A menopausa, um marco natural na vida de toda mulher, frequentemente vem acompanhada de uma série de transformações físicas e hormonais. Entre elas, as queixas relacionadas à saúde sexual são comuns, mas, segundo a ginecologista Jussimara Souza Steglich, da Federação Brasileira das Associações de Ginecologia e Obstetrícia (Febrasgo), não devem ser encaradas como um destino inevitável do envelhecimento. Problemas como secura vaginal, dor durante a relação sexual e a diminuição do desejo são tratáveis e merecem atenção médica, reforçando a importância de cuidar da sexualidade feminina em todas as fases da vida.
A especialista enfatiza que a sexualidade não se encerra com a menopausa, mas pode ser obscurecida por fatores que impedem a mulher de vivenciá-la plenamente. Essa perspectiva desafia a ideia culturalmente arraigada de que o sexo é um tabu, especialmente em idades mais avançadas, e ressalta a necessidade de um diálogo aberto e honesto entre paciente e profissional de saúde.
Desmistificando a sexualidade feminina na menopausa
Um dos grandes obstáculos para o tratamento eficaz das queixas sexuais na menopausa é a falta de comunicação. A ginecologista Jussimara Souza Steglich, membro da Comissão Nacional Especializada em Sexologia da Febrasgo, aponta que muitos profissionais de saúde ainda falham em abordar o tema com suas pacientes. Há uma presunção equivocada de que mulheres em idade mais avançada não têm vida sexual ativa, levando à ignorância das queixas e à perpetuação do problema.
Além da omissão médica, a própria mulher muitas vezes sente vergonha de discutir sua sexualidade. A sociedade, em muitos aspectos, ainda trata o sexo como um assunto proibido, o que dificulta a busca por ajuda. Contudo, a médica da Febrasgo aconselha que a sexualidade deve ser vista como algo natural, a ser conversado abertamente tanto com o médico quanto com o parceiro ou parceira, para que as soluções adequadas possam ser encontradas.
Abordagens integradas para o bem-estar sexual
O tratamento das queixas sexuais na menopausa não se restringe a uma única solução, mas envolve uma abordagem multifacetada. A Dra. Jussimara Steglich destaca que é fundamental que as mulheres adotem uma perspectiva mental diferente, combinada com hábitos de vida saudáveis. Isso inclui a prática regular de atividade física e uma alimentação balanceada, elementos que compõem um “combo” essencial para lidar com as mudanças que acompanham a menopausa.

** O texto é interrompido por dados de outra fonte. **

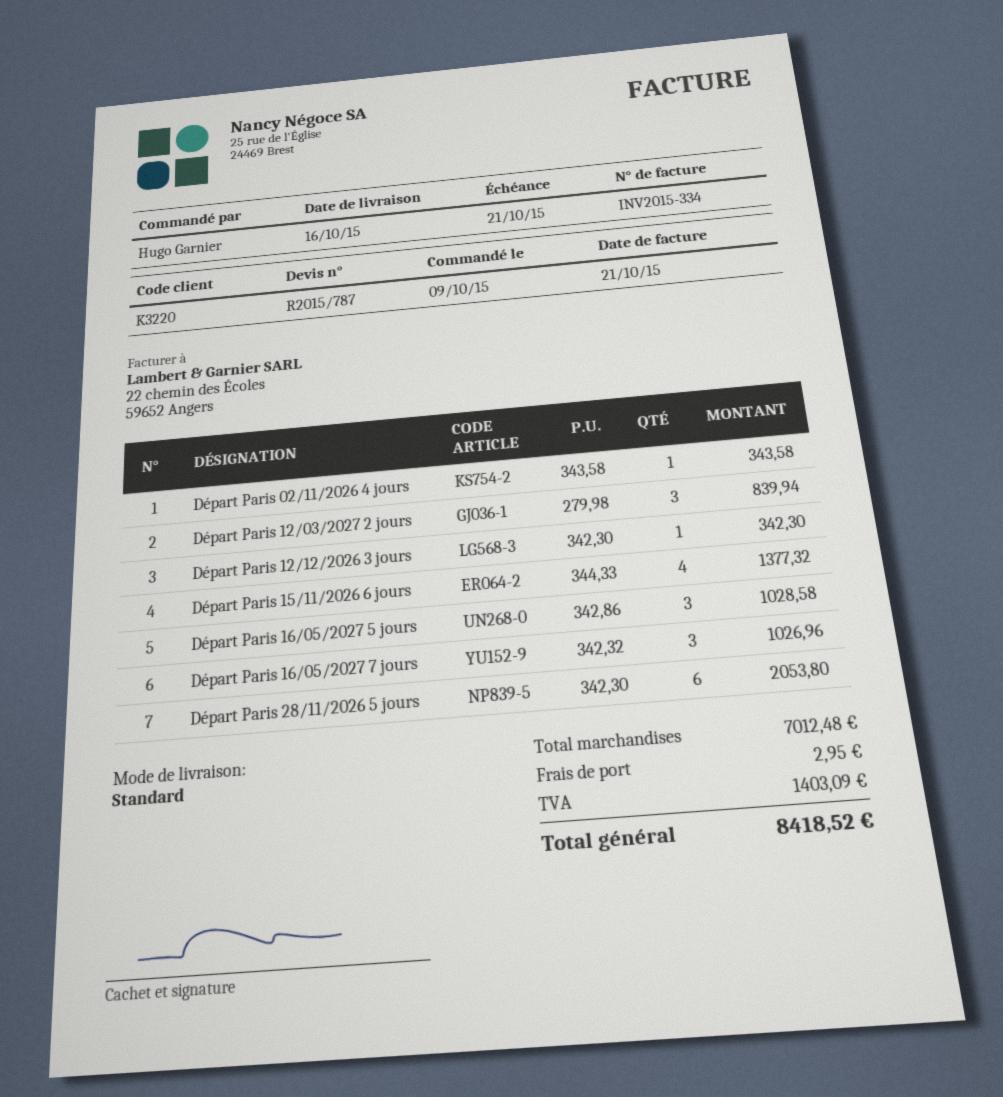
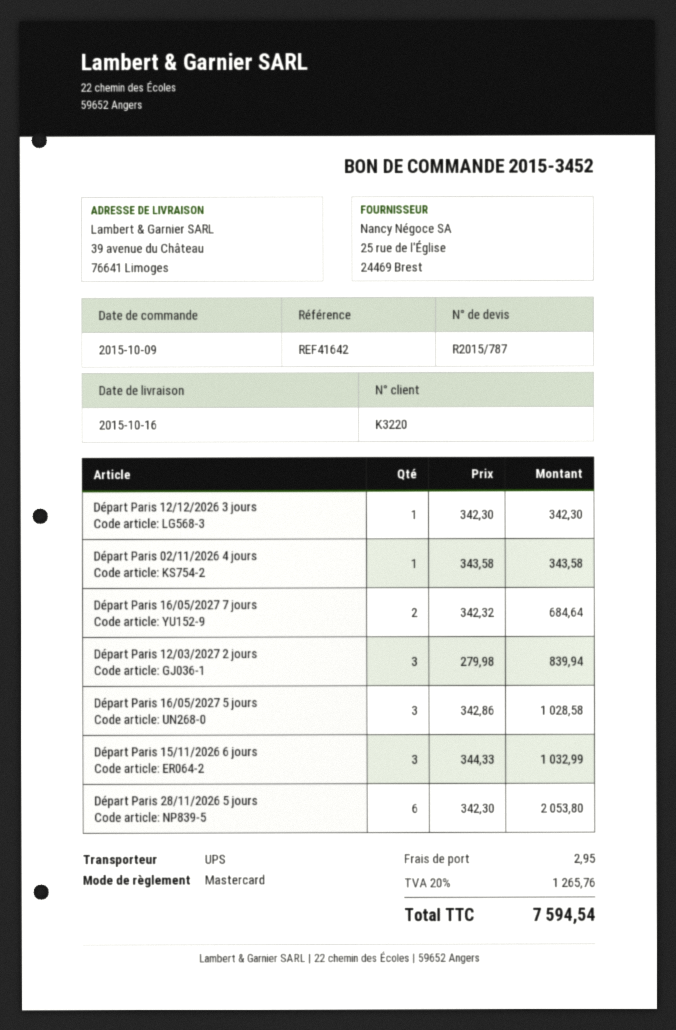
shipping method: standard -> UPS
Départ Paris 15/11/2026 6 jours: 4 x 344.33 = 1377.32 -> 3 x 344.33 = 1032.99
Départ Paris 16/05/2027 7 jours: 3 x 342.32 = 1026.96 -> 2 x 342.32 = 684.64
tax: 1403.09 -> 1265.76
total: 8418.52 -> 7594.54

Adicionalmente, a questão hormonal desempenha um papel crucial. A especialista menciona que o uso de hormônios pode ser uma opção viável, sempre com a devida orientação e acompanhamento médico. A terapia hormonal, quando indicada e bem conduzida, pode aliviar muitos dos sintomas que afetam a qualidade de vida sexual, como a secura vaginal e a perda de libido, contribuindo para o bem-estar geral da mulher.
A importância do diagnóstico e do cuidado multidisciplinar
É vital reconhecer que algumas queixas sexuais podem ser indicativos de condições médicas subjacentes. A secura vaginal e a dor durante as relações, por exemplo, podem não ser apenas sintomas da menopausa, mas também decorrer de doenças como endometriose, aderências pélvicas ou doença inflamatória pélvica. A dor sentida profundamente na pelve ou no assoalho pélvico exige uma investigação cuidadosa para um diagnóstico preciso.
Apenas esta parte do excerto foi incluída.